═════ Task inputs

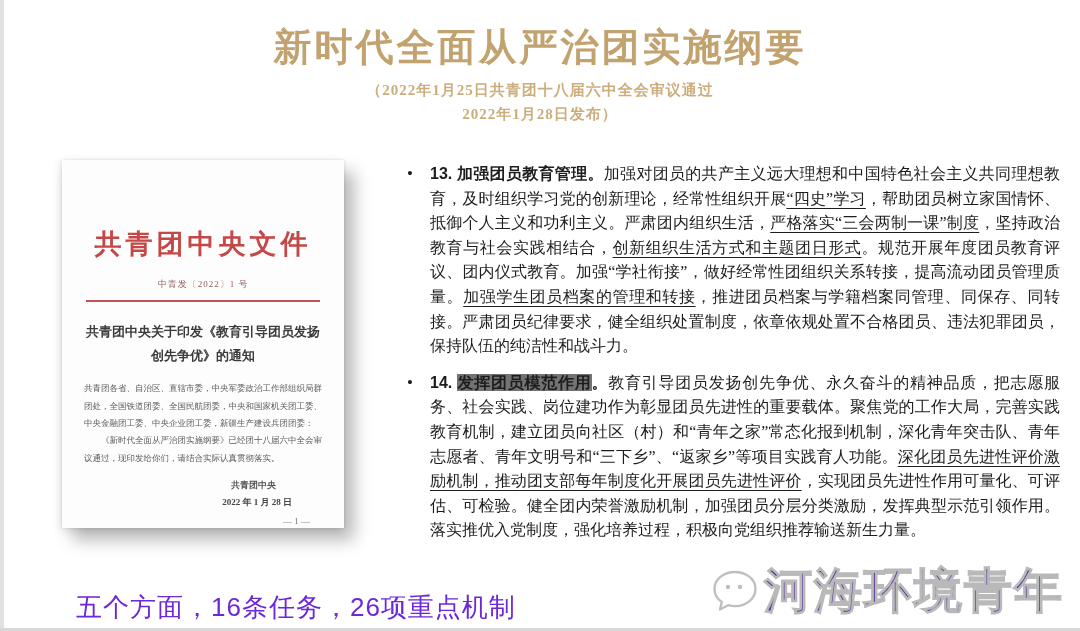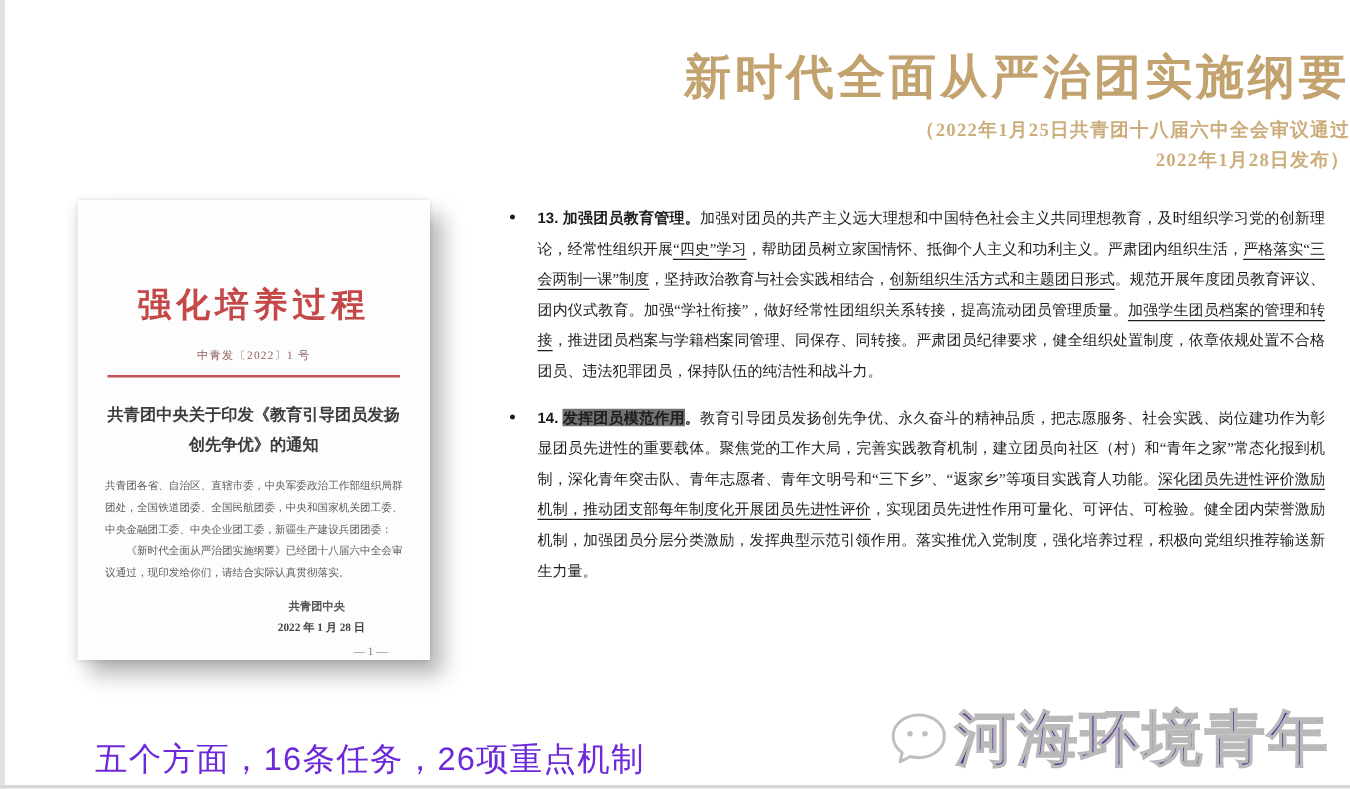--- a/index.html
+++ b/index.html
@@ -12,7 +12,7 @@
   .edge-bottom{position:absolute;left:0;right:0;bottom:0;height:3px;background:#d8d8d8;}
 
   
-  .header{position:absolute;left:0;top:15px;width:100%;text-align:right;}
+  .header{position:absolute;left:0;top:0;width:100%;text-align:center;}
   .main-title{
     margin:26px 0 0 0;font-size:38px;font-weight:700;letter-spacing:3px;
     color:#c2a26e;line-height:1.15;

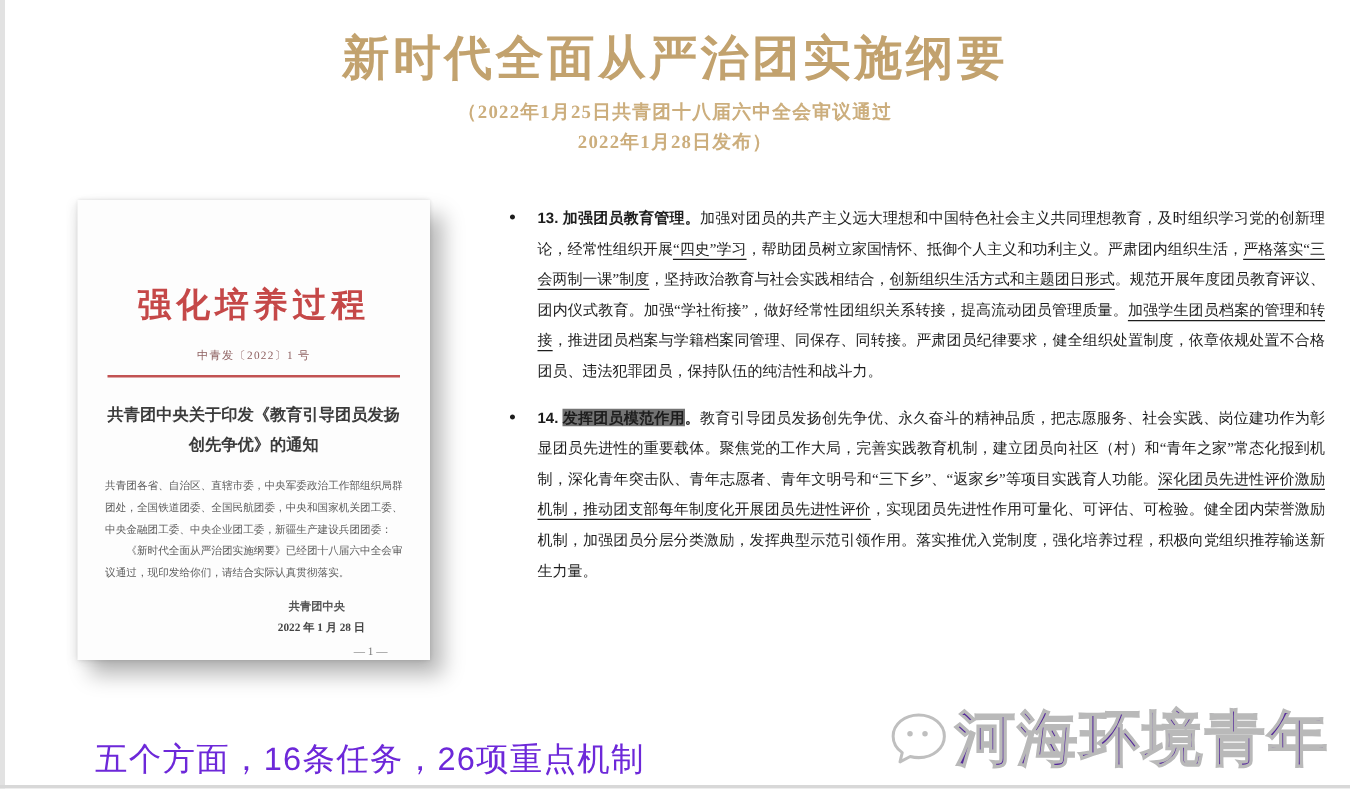--- a/index.html
+++ b/index.html
@@ -46,7 +46,7 @@
   .points{position:absolute;left:402px;top:162px;width:658px;}
   .point{display:flex;margin:0 0 12px 0;}
   .dot{width:28px;flex:0 0 28px;font-size:17px;line-height:24.6px;color:#1d1d1d;padding-left:5px;box-sizing:border-box;}
-  .ptext{flex:1;font-size:12px;line-height:24.6px;color:#1d1d1d;text-align:justify;}
+  .ptext{flex:1;font-size:16px;line-height:24.6px;color:#1d1d1d;text-align:justify;}
   .num{font-weight:700;font-family:"Liberation Sans","DejaVu Sans",sans-serif;}
   .bold{font-weight:700;}
   .u{text-decoration:underline;text-underline-offset:4px;text-decoration-thickness:1px;}

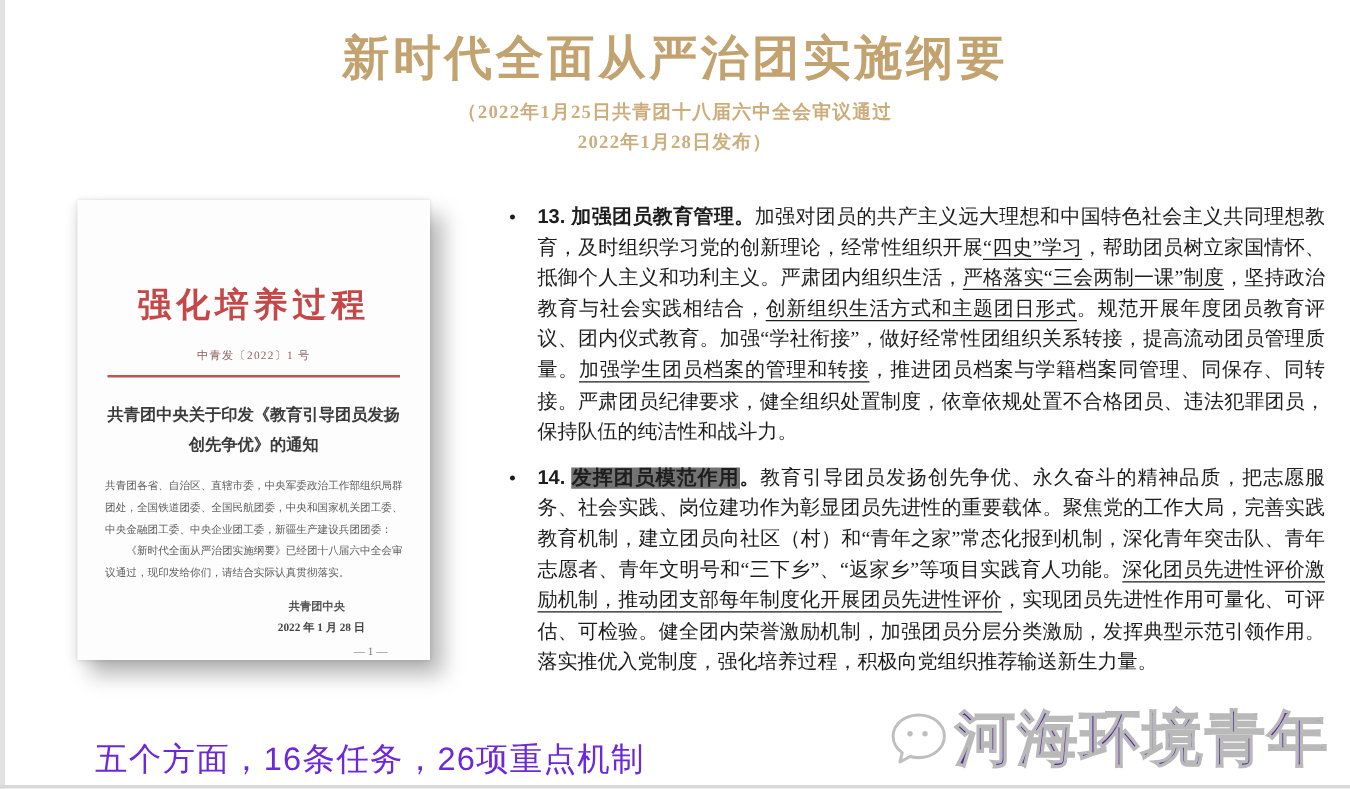--- a/index.html
+++ b/index.html
@@ -73,7 +73,7 @@
   </div>
 
   <div class="doc-page">
-    <div class="doc-agency">强化培养过程</div>
+    <div class="doc-agency">共青团中央文件</div>
     <div class="doc-number">中青发〔2022〕1 号</div>
     <div class="doc-rule"></div>
     <div class="doc-title">共青团中央关于印发《教育引导团员发扬创先争优》的通知</div>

══════════

▶ **Problem statement**
Copy out all lines of the listing above that include "align".

▶ **Your response**
-  .header{position:absolute;left:0;top:15px;width:100%;text-align:right;}
+  .header{position:absolute;left:0;top:0;width:100%;text-align:center;}
-  .ptext{flex:1;font-size:12px;line-height:24.6px;color:#1d1d1d;text-align:justify;}
+  .ptext{flex:1;font-size:16px;line-height:24.6px;color:#1d1d1d;text-align:justify;}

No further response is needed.